- [DATA RECORDS]
BEGIN

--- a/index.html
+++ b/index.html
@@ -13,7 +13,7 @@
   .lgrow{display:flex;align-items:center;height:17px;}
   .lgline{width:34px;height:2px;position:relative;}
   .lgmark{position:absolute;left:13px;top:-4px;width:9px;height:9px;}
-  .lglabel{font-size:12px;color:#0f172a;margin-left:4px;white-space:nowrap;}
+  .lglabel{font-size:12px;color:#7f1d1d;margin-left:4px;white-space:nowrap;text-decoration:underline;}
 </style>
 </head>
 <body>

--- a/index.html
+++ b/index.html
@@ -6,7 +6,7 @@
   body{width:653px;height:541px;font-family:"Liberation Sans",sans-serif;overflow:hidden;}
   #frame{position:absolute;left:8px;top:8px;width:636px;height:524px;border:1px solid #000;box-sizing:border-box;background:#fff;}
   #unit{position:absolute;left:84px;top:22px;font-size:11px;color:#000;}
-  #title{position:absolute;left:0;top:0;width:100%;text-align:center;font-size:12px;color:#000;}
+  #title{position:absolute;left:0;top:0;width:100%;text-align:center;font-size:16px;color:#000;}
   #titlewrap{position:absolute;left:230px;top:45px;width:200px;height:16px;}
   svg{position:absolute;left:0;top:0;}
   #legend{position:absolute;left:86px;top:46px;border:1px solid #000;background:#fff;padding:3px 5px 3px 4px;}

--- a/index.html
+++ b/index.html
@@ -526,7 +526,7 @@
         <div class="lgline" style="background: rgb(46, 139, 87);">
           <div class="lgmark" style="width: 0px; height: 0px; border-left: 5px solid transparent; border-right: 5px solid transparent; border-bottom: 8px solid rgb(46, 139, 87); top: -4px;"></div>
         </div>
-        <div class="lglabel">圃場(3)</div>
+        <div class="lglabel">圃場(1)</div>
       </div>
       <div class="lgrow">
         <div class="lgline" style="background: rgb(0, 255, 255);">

END

- [ASSIGNMENT] Everything in the listing needs to be duplicated exactly, line for line.

- [TASK ANSWER]
--- a/index.html
+++ b/index.html
@@ -13,7 +13,7 @@
   .lgrow{display:flex;align-items:center;height:17px;}
   .lgline{width:34px;height:2px;position:relative;}
   .lgmark{position:absolute;left:13px;top:-4px;width:9px;height:9px;}
-  .lglabel{font-size:12px;color:#0f172a;margin-left:4px;white-space:nowrap;}
+  .lglabel{font-size:12px;color:#7f1d1d;margin-left:4px;white-space:nowrap;text-decoration:underline;}
 </style>
 </head>
 <body>

--- a/index.html
+++ b/index.html
@@ -6,7 +6,7 @@
   body{width:653px;height:541px;font-family:"Liberation Sans",sans-serif;overflow:hidden;}
   #frame{position:absolute;left:8px;top:8px;width:636px;height:524px;border:1px solid #000;box-sizing:border-box;background:#fff;}
   #unit{position:absolute;left:84px;top:22px;font-size:11px;color:#000;}
-  #title{position:absolute;left:0;top:0;width:100%;text-align:center;font-size:12px;color:#000;}
+  #title{position:absolute;left:0;top:0;width:100%;text-align:center;font-size:16px;color:#000;}
   #titlewrap{position:absolute;left:230px;top:45px;width:200px;height:16px;}
   svg{position:absolute;left:0;top:0;}
   #legend{position:absolute;left:86px;top:46px;border:1px solid #000;background:#fff;padding:3px 5px 3px 4px;}

--- a/index.html
+++ b/index.html
@@ -526,7 +526,7 @@
         <div class="lgline" style="background: rgb(46, 139, 87);">
           <div class="lgmark" style="width: 0px; height: 0px; border-left: 5px solid transparent; border-right: 5px solid transparent; border-bottom: 8px solid rgb(46, 139, 87); top: -4px;"></div>
         </div>
-        <div class="lglabel">圃場(3)</div>
+        <div class="lglabel">圃場(1)</div>
       </div>
       <div class="lgrow">
         <div class="lgline" style="background: rgb(0, 255, 255);">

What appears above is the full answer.